I. To get at philosophical underpinnings, the single most import question is this:
(1) Do the debaters distinguish different views of the nature of statistical inference and the roles of probability in learning from data?
Three Roles For Probability: Degrees of Confirmation, Degrees of Long-run Error Rates, Degrees of Well-Testedness
A. Probabilism: To assign degrees of probability, confirmation, support or belief in a hypotheses and other claims: absolute[a] (e.g., Bayesian posteriors, confirmation measures) or comparative (likelihood ratios, Bayes factors).
B. Performance (inductive behavior philosophy): To ensure long-run reliability of methods (e.g., Neyman-Pearson NP behavioristic construal; high throughput screening, false discovery rates).
C. Probativeness (falsification/corroboration philosophy): To determine the warrant of claims by assessing how stringently tested or severely probed they are. (Popper, Peirce, Mayo)
Error Probability Methods: In B and C, unlike A, probability attaches to the methods of testing or estimation. These “methodological probabilities” report on their ability to control the probability of erroneous interpretations of data.
The inferences (some call them “actions”) may take several forms: declare there is/is not evidence for a claim or a solution to a problem; infer there’s grounds to modify a model, etc. Since these inferences go beyond the data, they are inductive and thus, open to error. The methodological probabilities are also called error probabilities. They are defined in terms of the sampling distribution of a statistic.[b]
Some spin-off questions:
(2) Do criticisms of P-values assume probabilism?
We often hear: “There is nothing philosophical about our criticism of statistical significance tests. The problem is that a small P-value is invariably, and erroneously, interpreted as giving a small probability to the null hypothesis that the observed difference is mere chance.” Really? P-values are not intended to be used this way; presupposing they ought to be so interpreted grows out of a specific conception of the role of probability in statistical inference. That conception is philosophical.
a. Probabilism says H is not warranted unless it’s true or probable (or increases probability).
b. Performance says H is not warranted unless it stems from a method with low long-run error.
c. Probativism says H is not warranted unless something (a fair amount) has been done to probe, and rule out, ways we can be wrong about H.
Remark.
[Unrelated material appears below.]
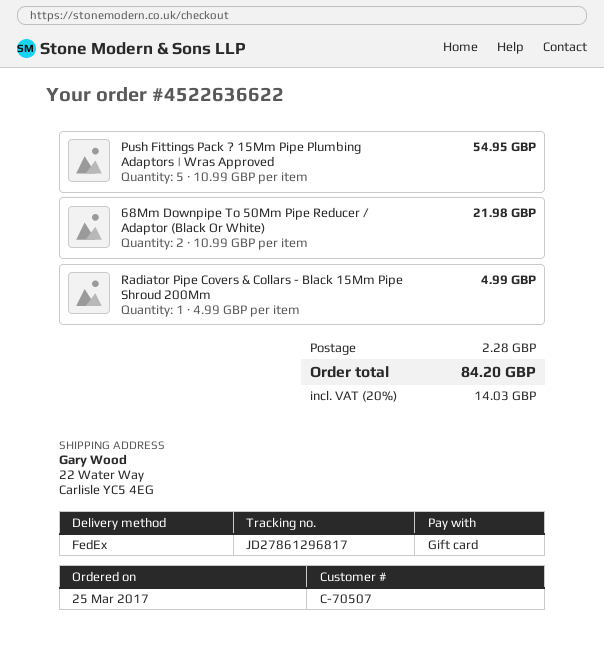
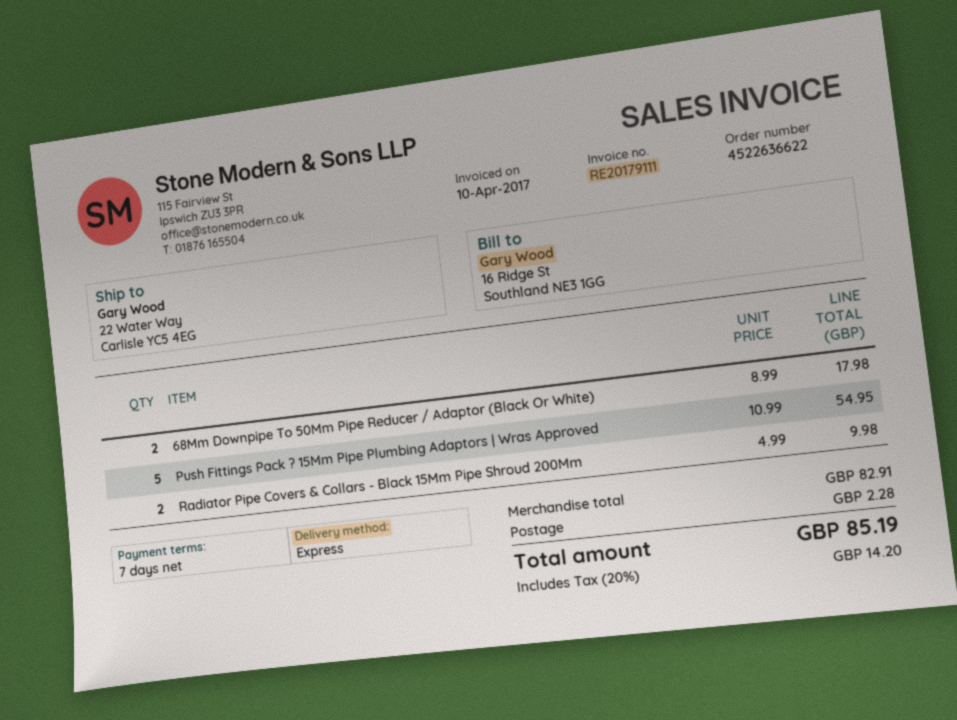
shipping method: FedEx -> express
68Mm Downpipe To 50Mm Pipe Reducer / Adaptor (Black Or White): 2 x 10.99 = 21.98 -> 2 x 8.99 = 17.98
Radiator Pipe Covers & Collars - Black 15Mm Pipe Shroud 200Mm: 1 x 4.99 = 4.99 -> 2 x 4.99 = 9.98
tax: 20% = 14.03 -> 20% = 14.20
total: 84.20 -> 85.19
In order to show that a probabilist reform (in the form of posteriors) is adequate for error statistical goals, it must be shown that a high posterior probability in H corresponds to having done a good job ruling out the ways we can be mistaken about H. In this connection, please see Section IV.
It’s not clear how comparative reports (C is favorable relative to C’) reach inferences about evidence for C.
In this connection be sure to ask: Do advocates of posterior probabilities tell us whether their priors will be conventional (default, reference), and if so, which? Frequentist? Or subjective? (Or are they just technical strategies to estimate parameters, justified on error statistical grounds?)
- A very common criticism is that P-values exaggerate the evidence against the null: A statistically significant difference from H0 can correspond to large posteriors in H0. From the Bayesian perspective, it follows that P-values “exaggerate” the evidence; but the significance testers balk at the fact that the recommended priors result in highly significant results being construed as no evidence against the null—or even evidence for it! Nor will it do to simply match numbers.
It’s crucial to be able to say, H is highly believable but poorly tested. Even if you’re a probabilist, you can allow for the distinct tasks of stringent testing and error probes.(probativism).
Different philosophies of statistics are fine; but assuming one as grounds for criticizing another leads to question-begging and confusion.
(3) Are critics correctly representing tests?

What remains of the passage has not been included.